**Exercise goal**
From the first line to the last, repeat the data below exactly.

Records from a data source
+ + + +

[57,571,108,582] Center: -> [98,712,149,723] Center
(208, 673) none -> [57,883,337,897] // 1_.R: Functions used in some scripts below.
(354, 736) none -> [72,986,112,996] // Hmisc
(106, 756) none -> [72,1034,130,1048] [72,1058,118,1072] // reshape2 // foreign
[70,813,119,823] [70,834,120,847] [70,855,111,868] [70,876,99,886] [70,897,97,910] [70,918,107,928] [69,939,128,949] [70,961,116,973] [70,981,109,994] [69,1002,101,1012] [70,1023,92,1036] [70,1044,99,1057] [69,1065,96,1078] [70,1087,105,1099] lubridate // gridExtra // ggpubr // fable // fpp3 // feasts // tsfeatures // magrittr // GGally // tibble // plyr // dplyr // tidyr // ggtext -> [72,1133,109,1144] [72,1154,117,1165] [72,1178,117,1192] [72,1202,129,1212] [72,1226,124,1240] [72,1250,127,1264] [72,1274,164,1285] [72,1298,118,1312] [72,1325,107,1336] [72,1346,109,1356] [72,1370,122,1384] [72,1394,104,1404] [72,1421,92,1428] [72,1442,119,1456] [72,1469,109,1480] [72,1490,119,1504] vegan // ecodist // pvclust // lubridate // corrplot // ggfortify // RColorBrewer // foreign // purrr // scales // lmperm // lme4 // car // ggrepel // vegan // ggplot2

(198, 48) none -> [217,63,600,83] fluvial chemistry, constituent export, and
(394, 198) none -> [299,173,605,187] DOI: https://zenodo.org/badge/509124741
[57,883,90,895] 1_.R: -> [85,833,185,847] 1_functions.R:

+ + + +

**Response below**
[57,571,108,582] Center: -> [98,712,149,723] Center
(208, 673) none -> [57,883,337,897] // 1_.R: Functions used in some scripts below.
(354, 736) none -> [72,986,112,996] // Hmisc
(106, 756) none -> [72,1034,130,1048] [72,1058,118,1072] // reshape2 // foreign
[70,813,119,823] [70,834,120,847] [70,855,111,868] [70,876,99,886] [70,897,97,910] [70,918,107,928] [69,939,128,949] [70,961,116,973] [70,981,109,994] [69,1002,101,1012] [70,1023,92,1036] [70,1044,99,1057] [69,1065,96,1078] [70,1087,105,1099] lubridate // gridExtra // ggpubr // fable // fpp3 // feasts // tsfeatures // magrittr // GGally // tibble // plyr // dplyr // tidyr // ggtext -> [72,1133,109,1144] [72,1154,117,1165] [72,1178,117,1192] [72,1202,129,1212] [72,1226,124,1240] [72,1250,127,1264] [72,1274,164,1285] [72,1298,118,1312] [72,1325,107,1336] [72,1346,109,1356] [72,1370,122,1384] [72,1394,104,1404] [72,1421,92,1428] [72,1442,119,1456] [72,1469,109,1480] [72,1490,119,1504] vegan // ecodist // pvclust // lubridate // corrplot // ggfortify // RColorBrewer // foreign // purrr // scales // lmperm // lme4 // car // ggrepel // vegan // ggplot2

(198, 48) none -> [217,63,600,83] fluvial chemistry, constituent export, and
(394, 198) none -> [299,173,605,187] DOI: https://zenodo.org/badge/509124741
[57,883,90,895] 1_.R: -> [85,833,185,847] 1_functions.R:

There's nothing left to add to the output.